*** Begin section ***

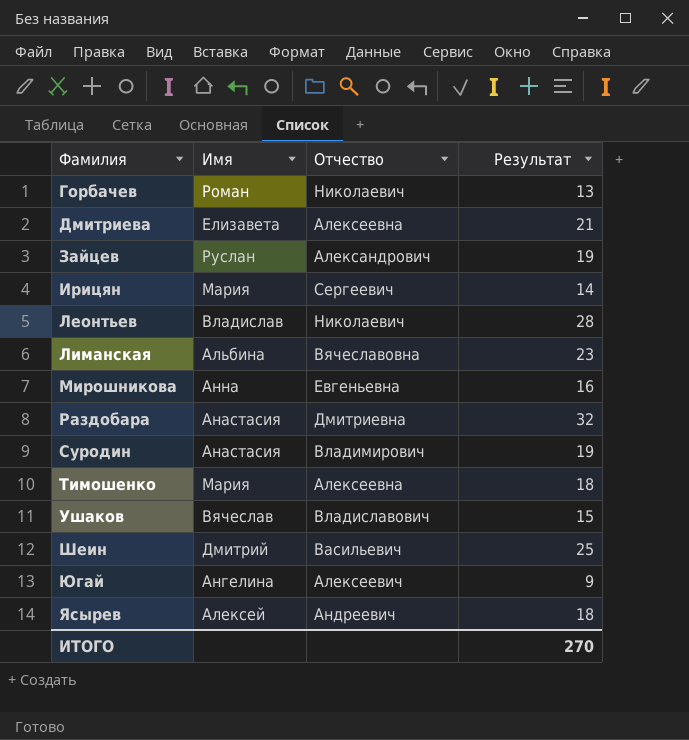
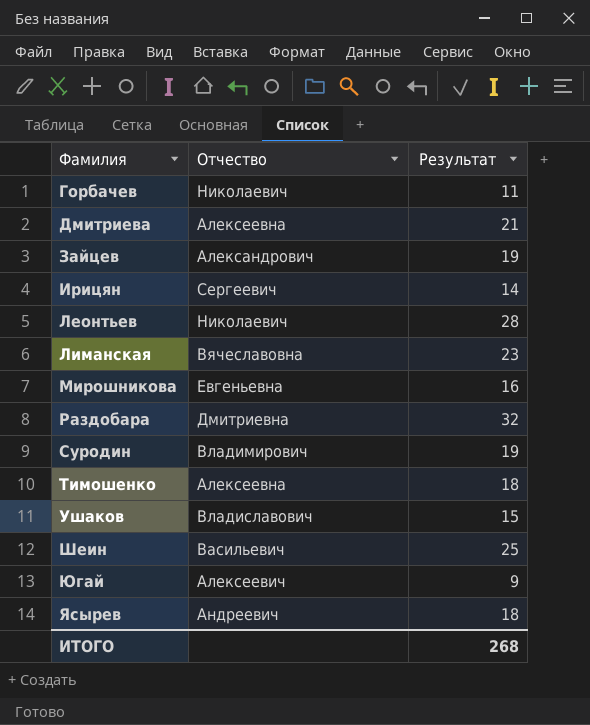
column Имя | position: 2 -> none
Горбачев | Результат: 13 -> 11
ИТОГО | Результат: 270 -> 268

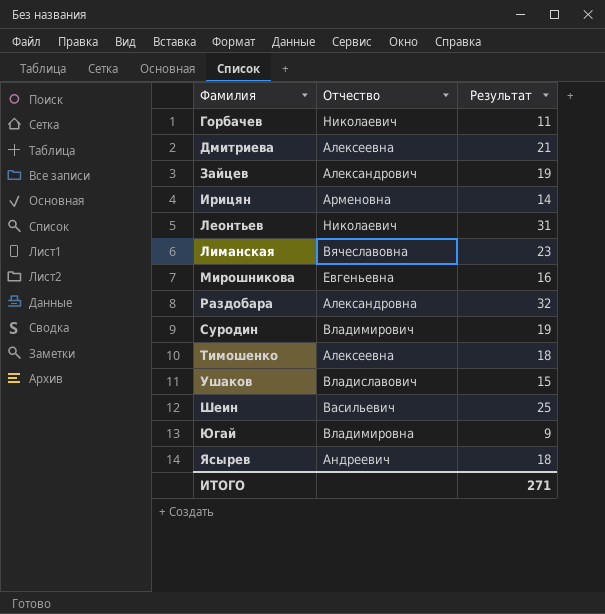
Ирицян | Отчество: Сергеевич -> Арменовна
Леонтьев | Результат: 28 -> 31
Раздобара | Отчество: Дмитриевна -> Александровна
Югай | Отчество: Алексеевич -> Владимировна
ИТОГО | Результат: 268 -> 271

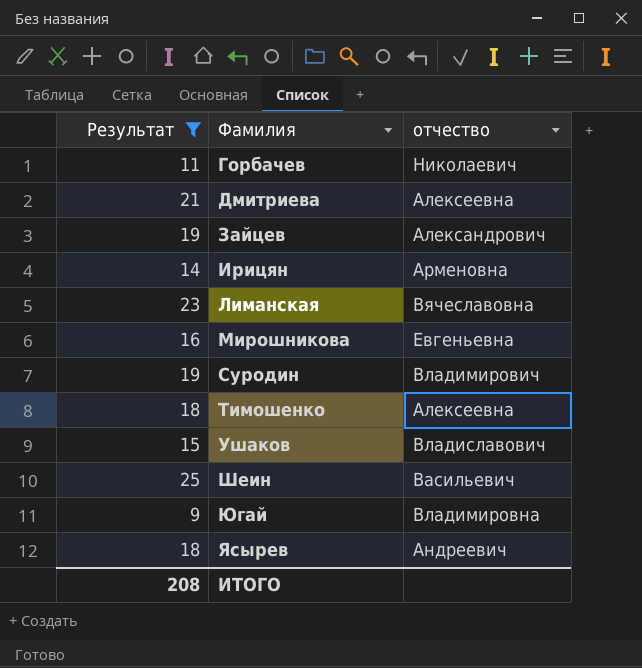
filter: none -> Результат <= 25
column Результат | position: 3 -> 1
column name: Отчество -> отчество
ИТОГО | Результат: 271 -> 208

*** End section ***

[EXERCISE OBJECTIVE]: From the line containing "Леонтьев | Результат: 28 -> 31" through the final line of the listing above, reproduce every line exactly, with no pictures.

[FINISHED EXERCISE]:
Леонтьев | Результат: 28 -> 31
Раздобара | Отчество: Дмитриевна -> Александровна
Югай | Отчество: Алексеевич -> Владимировна
ИТОГО | Результат: 268 -> 271

filter: none -> Результат <= 25
column Результат | position: 3 -> 1
column name: Отчество -> отчество
ИТОГО | Результат: 271 -> 208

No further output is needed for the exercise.